» **What the task requires**
Copy out each line from the start of the material below until the line with "[25,997,101,1013] Sağlık (80)", that line included.
################
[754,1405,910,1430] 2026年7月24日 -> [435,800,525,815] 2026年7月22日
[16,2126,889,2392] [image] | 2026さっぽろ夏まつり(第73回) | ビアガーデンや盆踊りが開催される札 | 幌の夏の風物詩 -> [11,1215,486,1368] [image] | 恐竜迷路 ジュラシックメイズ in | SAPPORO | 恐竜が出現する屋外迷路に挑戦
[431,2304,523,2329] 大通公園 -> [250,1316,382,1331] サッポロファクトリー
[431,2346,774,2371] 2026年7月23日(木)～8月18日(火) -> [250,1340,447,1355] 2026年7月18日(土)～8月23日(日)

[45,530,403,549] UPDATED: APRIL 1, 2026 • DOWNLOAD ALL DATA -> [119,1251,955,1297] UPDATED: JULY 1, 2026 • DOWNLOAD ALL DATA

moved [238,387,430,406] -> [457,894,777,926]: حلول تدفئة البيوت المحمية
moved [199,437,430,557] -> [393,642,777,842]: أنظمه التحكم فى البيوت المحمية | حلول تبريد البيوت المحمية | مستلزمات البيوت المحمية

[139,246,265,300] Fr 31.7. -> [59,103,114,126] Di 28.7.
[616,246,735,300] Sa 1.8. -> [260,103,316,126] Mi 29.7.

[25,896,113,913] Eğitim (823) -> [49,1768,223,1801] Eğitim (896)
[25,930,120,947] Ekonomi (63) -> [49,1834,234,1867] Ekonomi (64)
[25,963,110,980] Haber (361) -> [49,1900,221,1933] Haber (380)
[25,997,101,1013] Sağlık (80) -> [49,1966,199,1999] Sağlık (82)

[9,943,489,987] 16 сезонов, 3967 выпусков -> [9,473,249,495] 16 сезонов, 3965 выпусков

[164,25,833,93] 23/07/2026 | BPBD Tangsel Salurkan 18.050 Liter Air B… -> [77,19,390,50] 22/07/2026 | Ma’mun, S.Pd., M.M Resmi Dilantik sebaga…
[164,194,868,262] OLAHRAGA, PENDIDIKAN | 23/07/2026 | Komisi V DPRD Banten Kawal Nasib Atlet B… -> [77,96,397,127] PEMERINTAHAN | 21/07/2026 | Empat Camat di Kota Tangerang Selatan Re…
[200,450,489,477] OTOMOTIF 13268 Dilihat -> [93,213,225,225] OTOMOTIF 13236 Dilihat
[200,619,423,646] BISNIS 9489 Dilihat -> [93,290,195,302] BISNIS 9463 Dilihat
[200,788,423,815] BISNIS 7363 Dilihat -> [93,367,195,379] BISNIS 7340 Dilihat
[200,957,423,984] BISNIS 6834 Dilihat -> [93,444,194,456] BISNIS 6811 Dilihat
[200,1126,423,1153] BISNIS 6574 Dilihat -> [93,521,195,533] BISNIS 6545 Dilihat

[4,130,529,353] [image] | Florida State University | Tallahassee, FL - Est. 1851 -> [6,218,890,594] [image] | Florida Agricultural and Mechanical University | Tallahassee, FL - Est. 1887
################
» **Your response**
[754,1405,910,1430] 2026年7月24日 -> [435,800,525,815] 2026年7月22日
[16,2126,889,2392] [image] | 2026さっぽろ夏まつり(第73回) | ビアガーデンや盆踊りが開催される札 | 幌の夏の風物詩 -> [11,1215,486,1368] [image] | 恐竜迷路 ジュラシックメイズ in | SAPPORO | 恐竜が出現する屋外迷路に挑戦
[431,2304,523,2329] 大通公園 -> [250,1316,382,1331] サッポロファクトリー
[431,2346,774,2371] 2026年7月23日(木)～8月18日(火) -> [250,1340,447,1355] 2026年7月18日(土)～8月23日(日)

[45,530,403,549] UPDATED: APRIL 1, 2026 • DOWNLOAD ALL DATA -> [119,1251,955,1297] UPDATED: JULY 1, 2026 • DOWNLOAD ALL DATA

moved [238,387,430,406] -> [457,894,777,926]: حلول تدفئة البيوت المحمية
moved [199,437,430,557] -> [393,642,777,842]: أنظمه التحكم فى البيوت المحمية | حلول تبريد البيوت المحمية | مستلزمات البيوت المحمية

[139,246,265,300] Fr 31.7. -> [59,103,114,126] Di 28.7.
[616,246,735,300] Sa 1.8. -> [260,103,316,126] Mi 29.7.

[25,896,113,913] Eğitim (823) -> [49,1768,223,1801] Eğitim (896)
[25,930,120,947] Ekonomi (63) -> [49,1834,234,1867] Ekonomi (64)
[25,963,110,980] Haber (361) -> [49,1900,221,1933] Haber (380)
[25,997,101,1013] Sağlık (80) -> [49,1966,199,1999] Sağlık (82)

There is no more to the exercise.